▶ [REQUIREMENT] When you reach the line in the listing below that contains "[477,152,536,163] APFinder ->", begin returning lines exactly as written, and stop after the line that contains "[618,262,677,273] APFinder ->". Return no other lines.

▶ [SOURCE MATERIAL]
────────────────
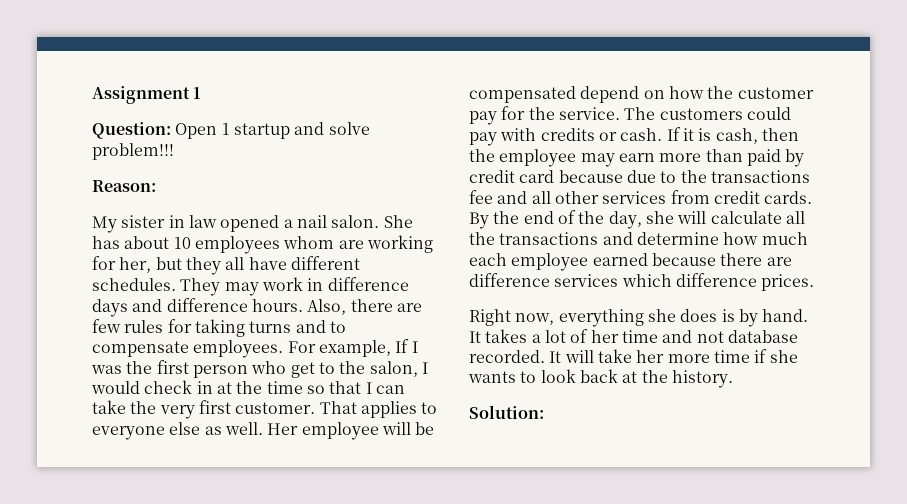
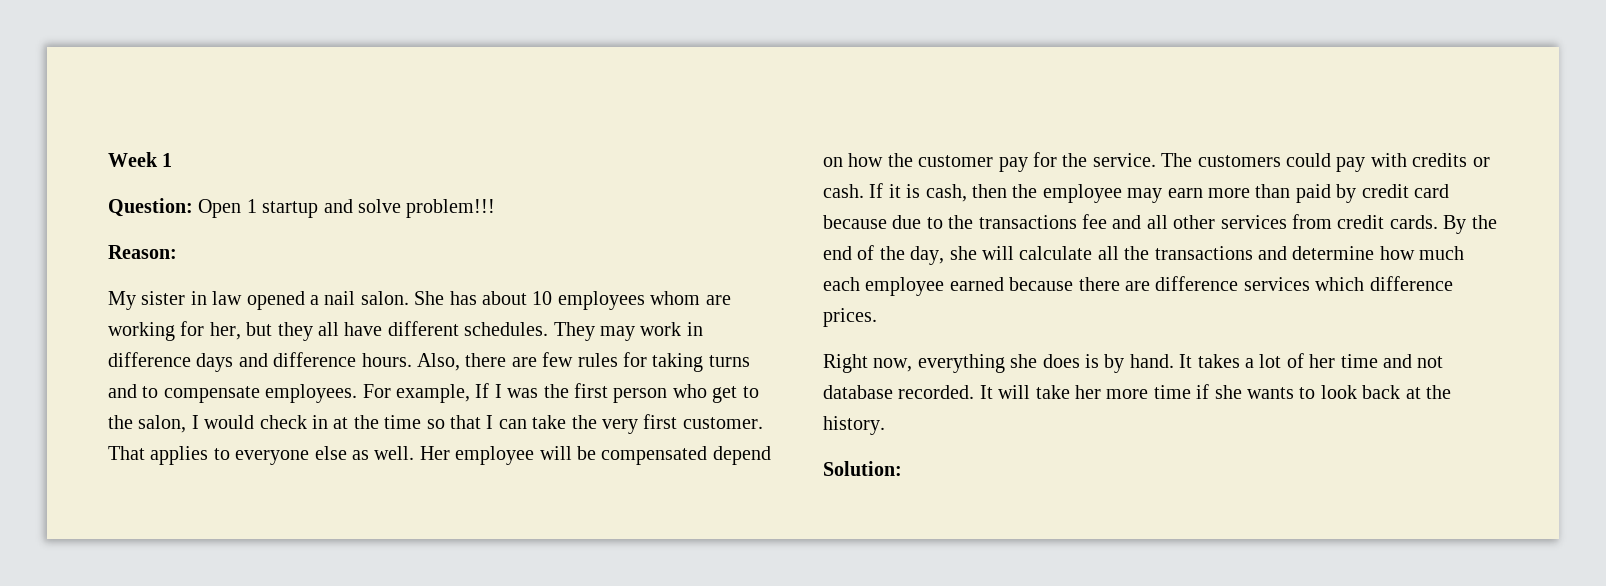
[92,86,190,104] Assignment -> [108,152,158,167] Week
────────────────
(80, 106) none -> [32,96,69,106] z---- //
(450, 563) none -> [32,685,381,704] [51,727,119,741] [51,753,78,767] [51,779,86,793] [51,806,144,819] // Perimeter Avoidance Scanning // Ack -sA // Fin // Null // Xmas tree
────────────────
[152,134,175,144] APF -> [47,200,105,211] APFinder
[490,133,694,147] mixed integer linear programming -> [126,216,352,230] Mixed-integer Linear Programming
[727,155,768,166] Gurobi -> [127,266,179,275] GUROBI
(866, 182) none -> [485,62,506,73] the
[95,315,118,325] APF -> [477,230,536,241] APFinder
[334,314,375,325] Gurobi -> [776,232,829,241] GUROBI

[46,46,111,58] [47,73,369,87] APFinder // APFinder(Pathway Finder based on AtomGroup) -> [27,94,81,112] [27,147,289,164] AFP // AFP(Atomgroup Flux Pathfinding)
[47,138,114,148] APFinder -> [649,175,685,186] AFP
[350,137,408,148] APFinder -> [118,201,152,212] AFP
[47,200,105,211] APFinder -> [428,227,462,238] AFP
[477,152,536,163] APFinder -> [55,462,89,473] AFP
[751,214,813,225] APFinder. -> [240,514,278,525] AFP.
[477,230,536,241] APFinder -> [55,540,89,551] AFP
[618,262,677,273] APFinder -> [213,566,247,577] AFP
────────────────
▶ [OUTPUT BELOW]
[477,152,536,163] APFinder -> [55,462,89,473] AFP
[751,214,813,225] APFinder. -> [240,514,278,525] AFP.
[477,230,536,241] APFinder -> [55,540,89,551] AFP
[618,262,677,273] APFinder -> [213,566,247,577] AFP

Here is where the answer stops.